PROVIDED MATERIAL below:

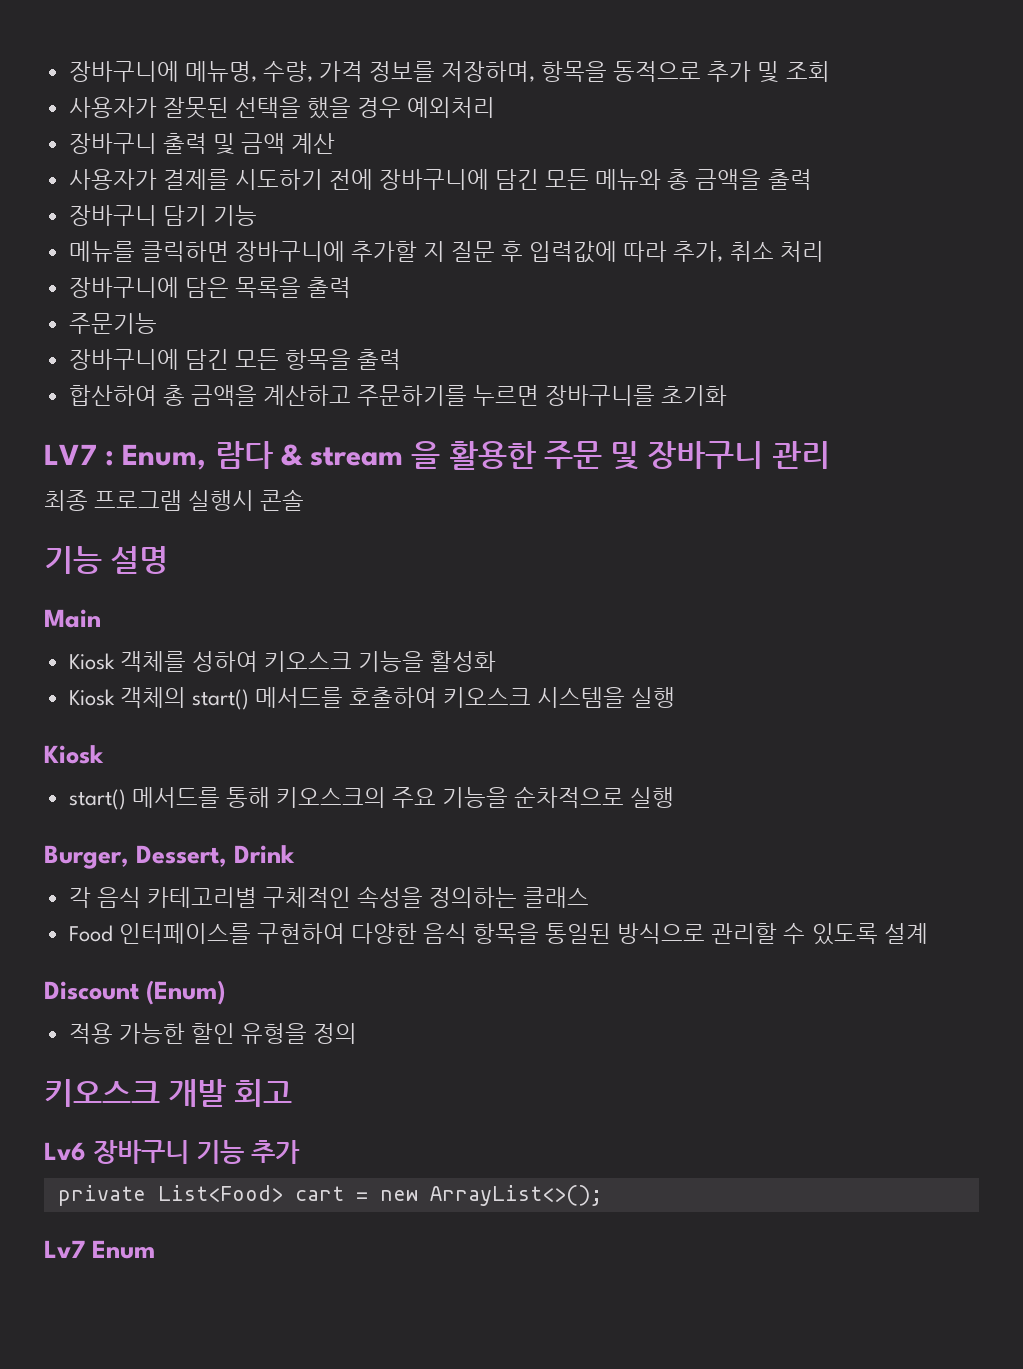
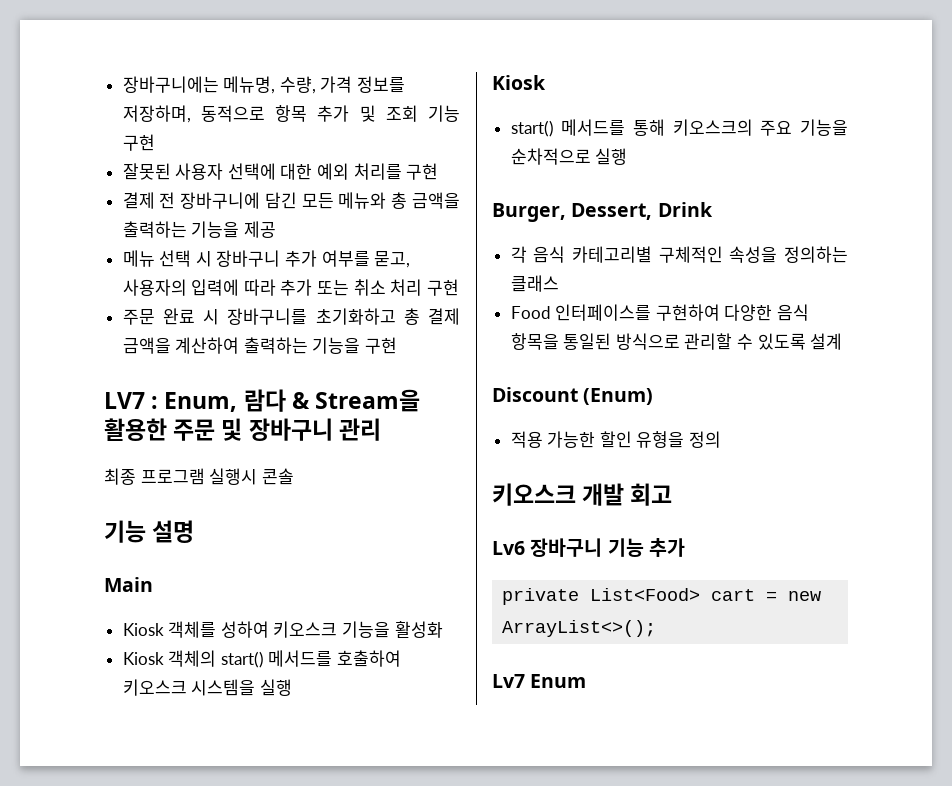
- 장바구니에 메뉴명, 수량, 가격 정보를 저장하며, 항목을 동적으로 추가 및 조회
- 사용자가 잘못된 선택을 했을 경우 예외처리
- 장바구니 출력 및 금액 계산
- 사용자가 결제를 시도하기 전에 장바구니에 담긴 모든 메뉴와 총 금액을 출력
- 장바구니 담기 기능
- 메뉴를 클릭하면 장바구니에 추가할 지 질문 후 입력값에 따라 추가, 취소 처리
- 장바구니에 담은 목록을 출력
- 주문기능
- 장바구니에 담긴 모든 항목을 출력
- 합산하여 총 금액을 계산하고 주문하기를 누르면 장바구니를 초기화
+ 장바구니에는 메뉴명, 수량, 가격 정보를 저장하며, 동적으로 항목 추가 및 조회 기능 구현
+ 잘못된 사용자 선택에 대한 예외 처리를 구현
+ 결제 전 장바구니에 담긴 모든 메뉴와 총 금액을 출력하는 기능을 제공
+ 메뉴 선택 시 장바구니 추가 여부를 묻고, 사용자의 입력에 따라 추가 또는 취소 처리 구현
+ 주문 완료 시 장바구니를 초기화하고 총 결제 금액을 계산하여 출력하는 기능을 구현
- LV7 : Enum, 람다 & stream 을 활용한 주문 및 장바구니 관리
+ LV7 : Enum, 람다 & Stream을 활용한 주문 및 장바구니 관리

End of PROVIDED MATERIAL.

### EXERCISE GOAL
Output the listing above in full, exactly. No images.

### ANSWER SECTION
- 장바구니에 메뉴명, 수량, 가격 정보를 저장하며, 항목을 동적으로 추가 및 조회
- 사용자가 잘못된 선택을 했을 경우 예외처리
- 장바구니 출력 및 금액 계산
- 사용자가 결제를 시도하기 전에 장바구니에 담긴 모든 메뉴와 총 금액을 출력
- 장바구니 담기 기능
- 메뉴를 클릭하면 장바구니에 추가할 지 질문 후 입력값에 따라 추가, 취소 처리
- 장바구니에 담은 목록을 출력
- 주문기능
- 장바구니에 담긴 모든 항목을 출력
- 합산하여 총 금액을 계산하고 주문하기를 누르면 장바구니를 초기화
+ 장바구니에는 메뉴명, 수량, 가격 정보를 저장하며, 동적으로 항목 추가 및 조회 기능 구현
+ 잘못된 사용자 선택에 대한 예외 처리를 구현
+ 결제 전 장바구니에 담긴 모든 메뉴와 총 금액을 출력하는 기능을 제공
+ 메뉴 선택 시 장바구니 추가 여부를 묻고, 사용자의 입력에 따라 추가 또는 취소 처리 구현
+ 주문 완료 시 장바구니를 초기화하고 총 결제 금액을 계산하여 출력하는 기능을 구현
- LV7 : Enum, 람다 & stream 을 활용한 주문 및 장바구니 관리
+ LV7 : Enum, 람다 & Stream을 활용한 주문 및 장바구니 관리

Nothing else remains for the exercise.